The 1909 Alabama Crimson Tide football team (variously "Alabama", "UA" or "Bama") represented the University of Alabama in the 1909 college football season. It was the Crimson Tide's 17th overall and 14th season as a member of the Southern Intercollegiate Athletic Association (SIAA). The team was led by head coach J. W. H. Pollard, in his fourth year, and played their home games at the University of Alabama Quad in Tuscaloosa and the Birmingham Fairgrounds in Birmingham, Alabama. They finished the season with a record of five wins, one loss and two ties (5–1–2 overall, 4–1–1 in the SIAA).
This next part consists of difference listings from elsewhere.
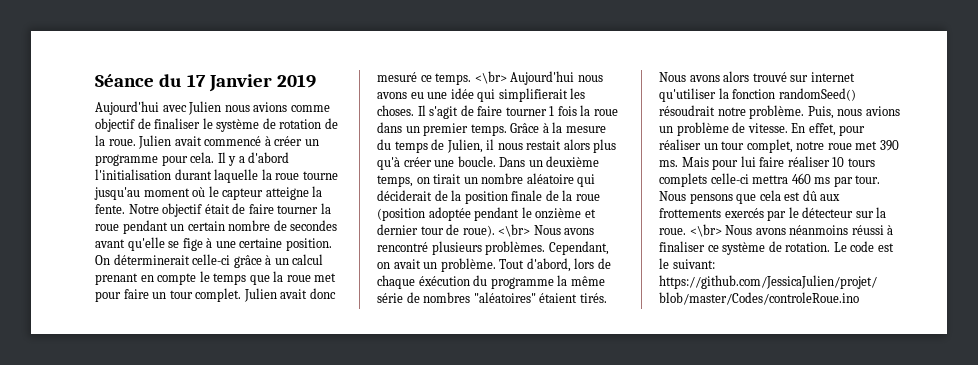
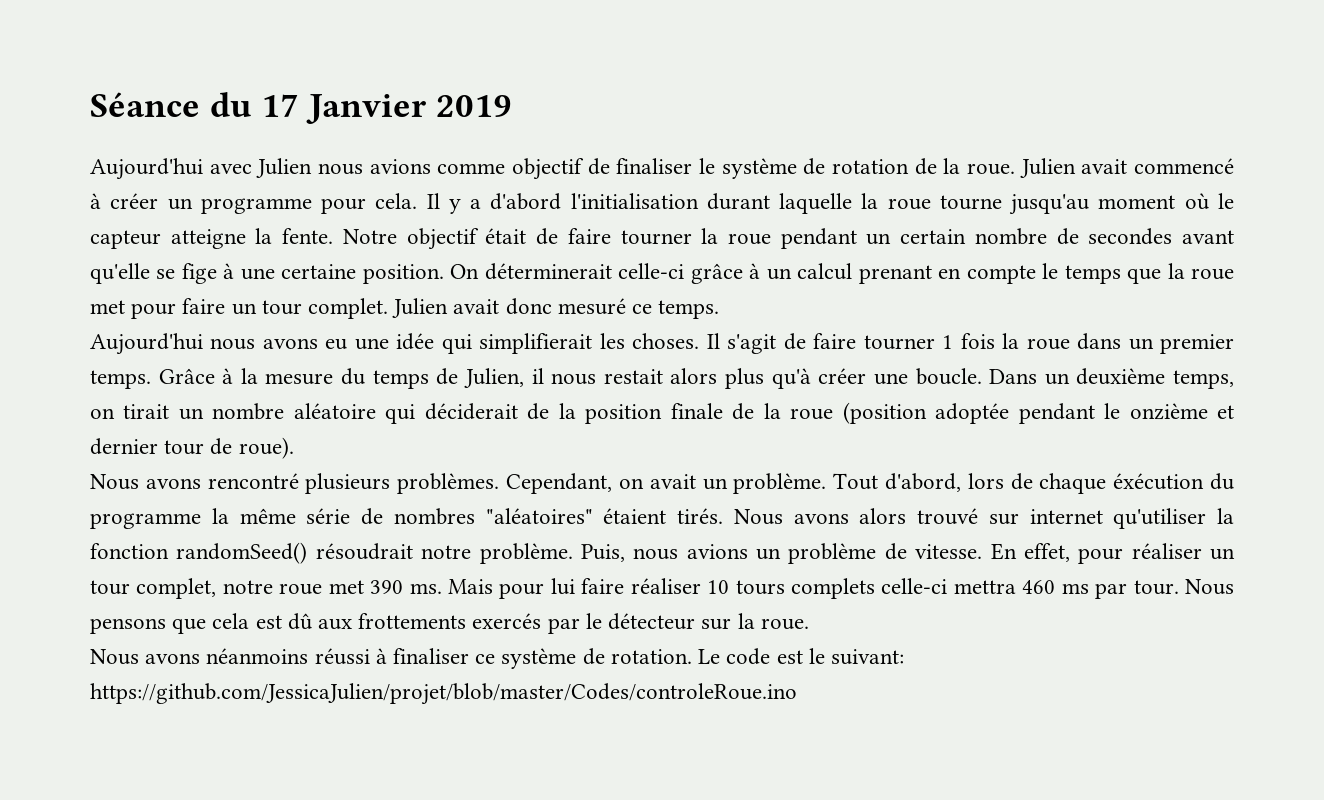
[474,71,507,84] <\br> -> (720, 309) //
[498,224,531,237] <\br> -> (294, 448) //
[689,224,722,237] <\br> -> (809, 624) //

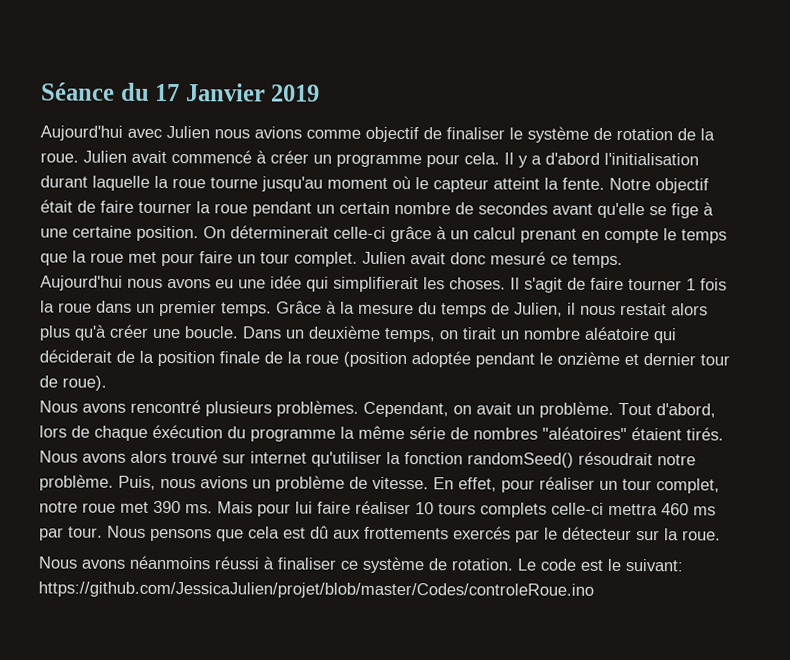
[170,229,246,249] atteigne -> [493,177,540,190] atteint

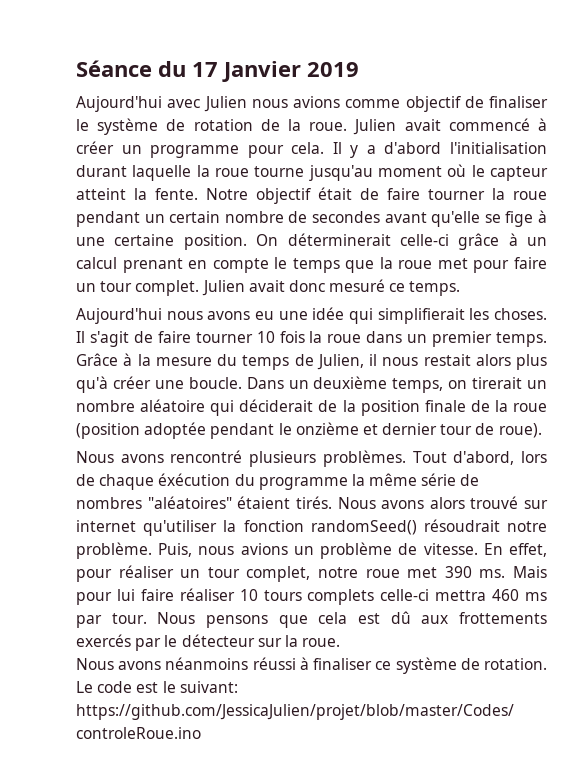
[686,278,696,291] 1 -> [256,331,275,343] 10
[462,327,497,340] tirait -> [472,377,523,389] tirerait
[363,401,614,418] Cependant, on avait un problème. -> (406, 458) none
Defensively, Alabama had six consecutive shutouts to go 5–0–1 before they surrendered their first touchdown against Tulane in their 5–5 tie.

Schedule

Game summaries

Union (TN) 

Alabama opened the season with this 16–0 victory over Union University at Tuscaloosa. Although scoreless at the end of the first half, Alabama was in position several times to score. The Crimson Tide lost a fumble at the Union five yard line and Derrill Pratt missed field goals of 40, 45 and 53 yards. Alabama scored its first touchdown on a short Jere Austill run early in the second half after the Crimson tide blocked a Union punt at their five-yard line. Pratt and David Palmer scored Alabama's other two touchdowns later in the half en rote to the 16–0 win. The victory brought Alabama's all-time record against Union to 1–0.

Howard 

Against the Bulldogs, Alabama secured their second consecutive shutout to open the season with this 14–0 victory over Howard College (now known as Samford University).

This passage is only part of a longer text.